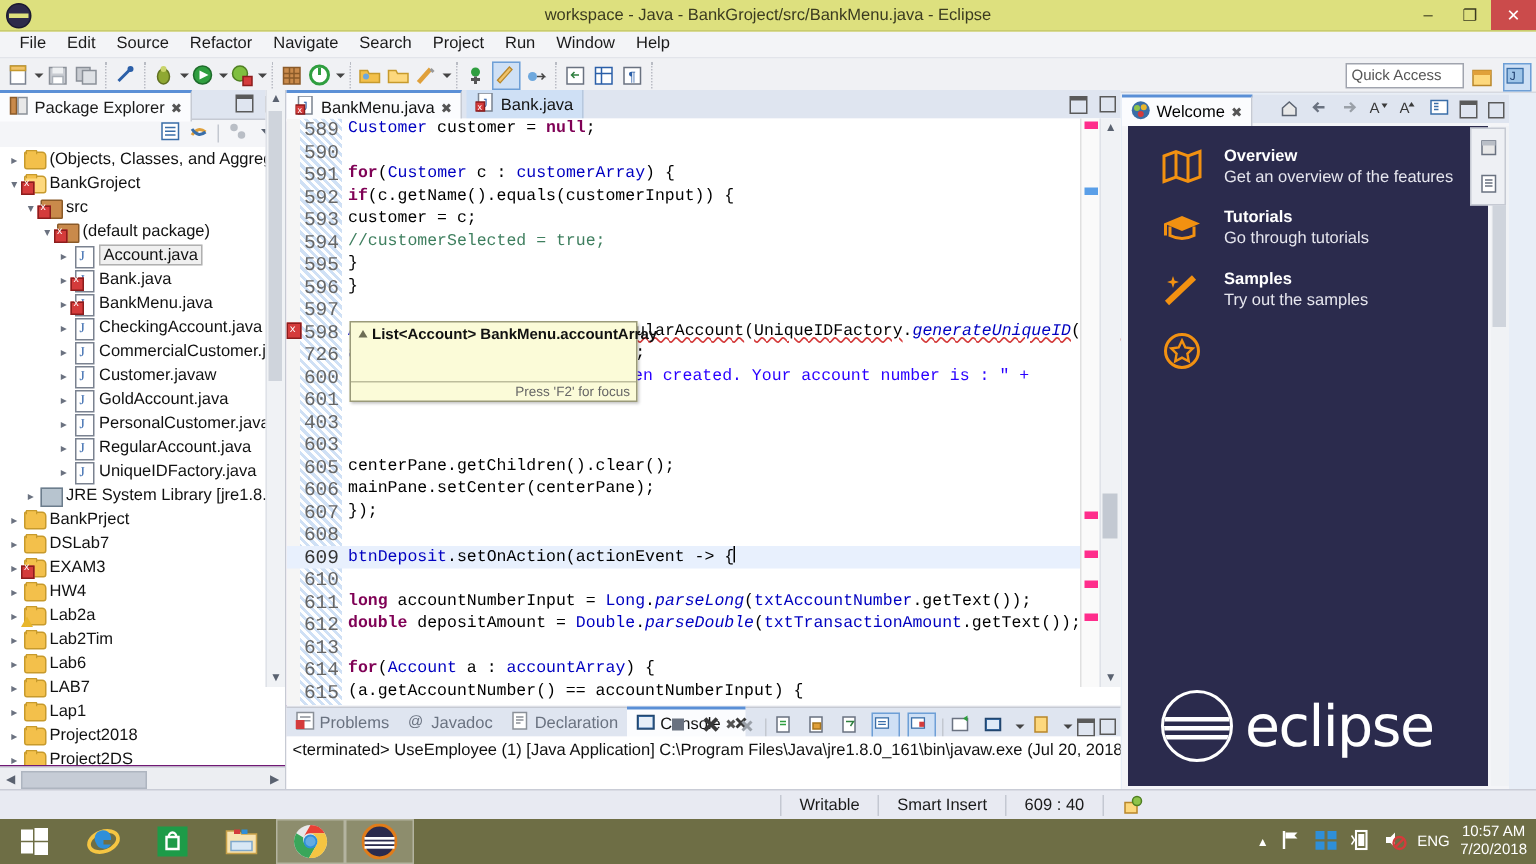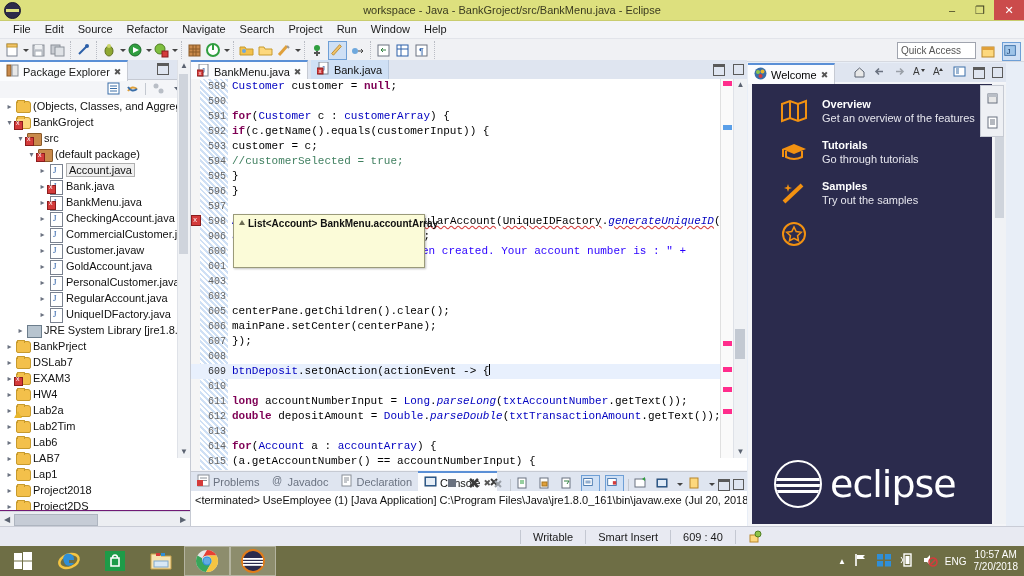--- a/index.html
+++ b/index.html
@@ -104,7 +104,7 @@
     background:repeating-linear-gradient(45deg,#fff,#fff 2px,#cfe0f5 2px,#cfe0f5 4px);}
   .lines{position:absolute;left:0;top:0;width:556px;}
   .cl{height:15px;line-height:15px;position:relative;white-space:pre;}
-  .cl .ln{position:absolute;left:9px;width:26px;text-align:right;color:#666;font-size:10px;
+  .cl .ln{position:absolute;left:9px;width:26px;text-align:right;color:#666;font-size:13px;
     background:rgba(255,255,255,0);}
   .cl .tx{position:absolute;left:41px;color:#000;}
   .cl.cur{background:#e8f0fd;}

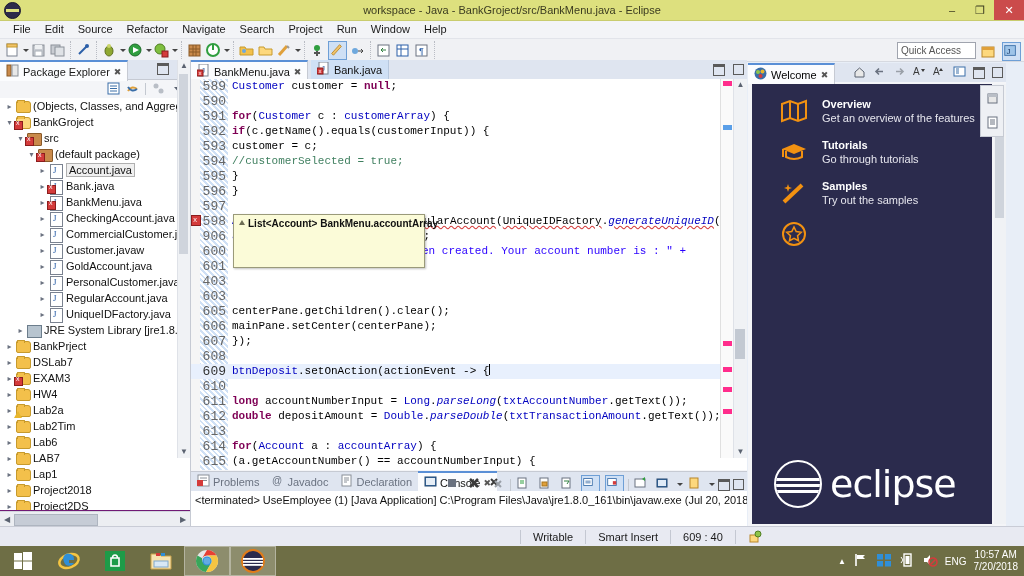--- a/index.html
+++ b/index.html
@@ -154,7 +154,7 @@
     padding:0 6px;display:flex;align-items:center;gap:4px;border-right:1px solid #c6cad3;font-size:11px;}
   .wtools{position:absolute;right:3px;top:2px;display:flex;gap:7px;align-items:center;}
   .welcome{position:absolute;left:4px;top:21px;width:240px;height:440px;background:#2b2b4d;}
-  .wrow{display:flex;align-items:flex-start;gap:14px;padding:14px 0 0 28px;}
+  .wrow{display:flex;align-items:flex-start;gap:14px;padding:14px 0 0 22px;}
   .wicon{width:28px;height:26px;flex:0 0 28px;position:relative;}
   .wtxt .t{color:#fff;font-size:11px;font-weight:bold;line-height:13px;}
   .wtxt .s{color:#e6e6ee;font-size:11px;line-height:14px;}

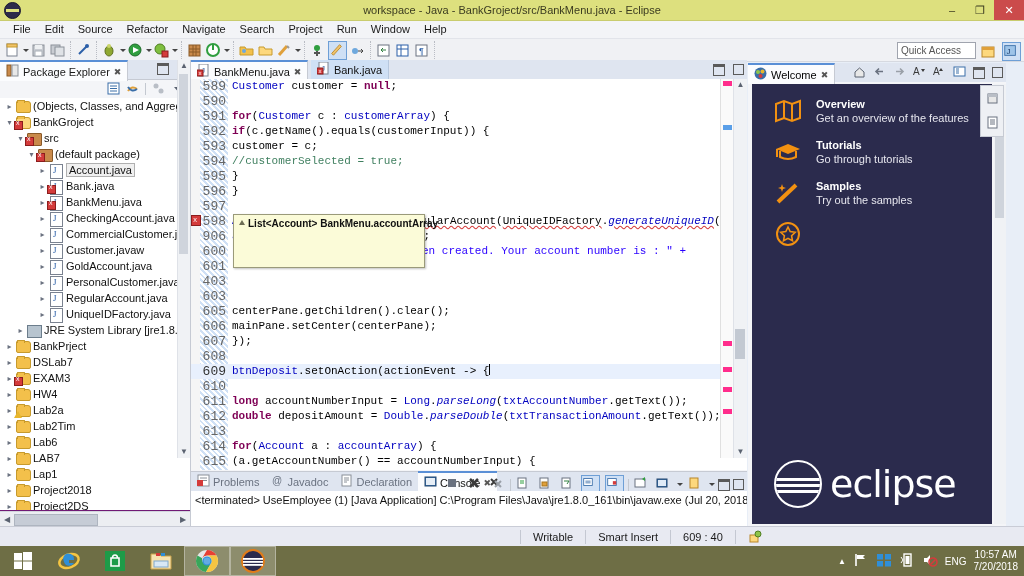--- a/index.html
+++ b/index.html
@@ -647,7 +647,7 @@
             <div class="cl"><span class="ln">596</span><span class="tx">}</span></div>
             <div class="cl"><span class="ln">597</span><span class="tx"></span></div>
             <div class="cl"><span class="ln">598</span><span class="errmark"></span><span class="tx"><span class="fld">Account</span> regularAcct = <span class="kw err-underline">new</span> <span class="err-underline">RegularAccount</span>(<span class="err-underline">UniqueIDFactory</span>.<span class="stat err-underline">generateUniqueID</span>(), <span class="err-underline">start</span></span></div>
-            <div class="cl"><span class="ln">906</span><span class="tx"><span class="fld">accountArray</span>.add(regularAcct);</span></div>
+            <div class="cl"><span class="ln">726</span><span class="tx"><span class="fld">accountArray</span>.add(regularAcct);</span></div>
             <div class="cl"><span class="ln">600</span><span class="tx" style="left: 165px;"><span class="str">unt has been created. Your account number is : " +</span></span></div>
             <div class="cl"><span class="ln">601</span><span class="tx"></span></div>
             <div class="cl"><span class="ln">403</span><span class="tx"></span></div>

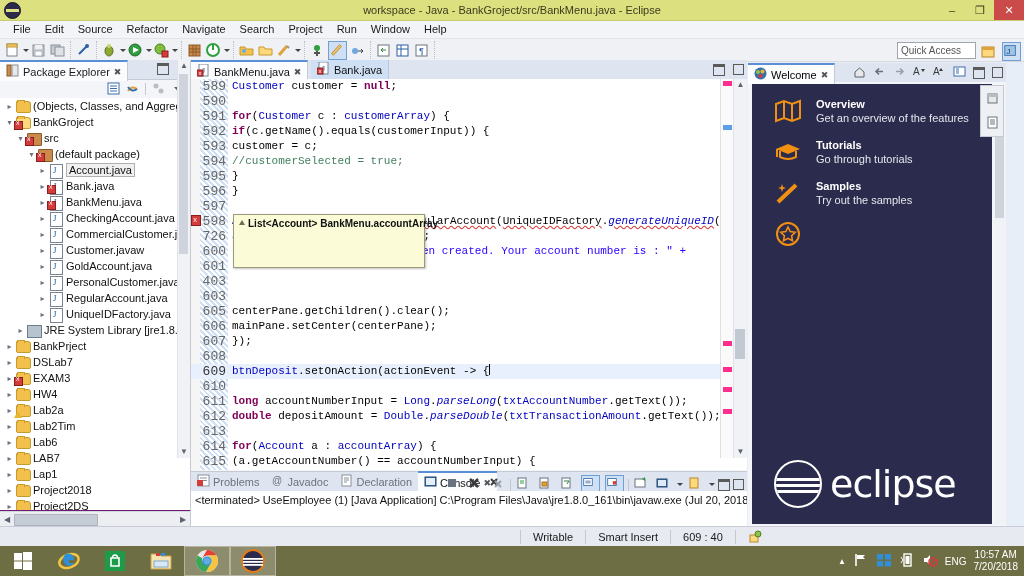--- a/index.html
+++ b/index.html
@@ -668,6 +668,7 @@
         <div class="tooltip">
           <span class="tt-tri"></span>
           <div class="tt-head">List&lt;Account&gt; BankMenu.accountArray</div>
+          <div class="tt-foot">Press 'F2' for focus</div>
         </div>
       </div>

::::::

● GOAL OF THE EXERCISE
Look over the records above and filter for each line with the word "right".

● WRITTEN SOLUTION
-  .cl .ln{position:absolute;left:9px;width:26px;text-align:right;color:#666;font-size:10px;
+  .cl .ln{position:absolute;left:9px;width:26px;text-align:right;color:#666;font-size:13px;
     padding:0 6px;display:flex;align-items:center;gap:4px;border-right:1px solid #c6cad3;font-size:11px;}
   .wtools{position:absolute;right:3px;top:2px;display:flex;gap:7px;align-items:center;}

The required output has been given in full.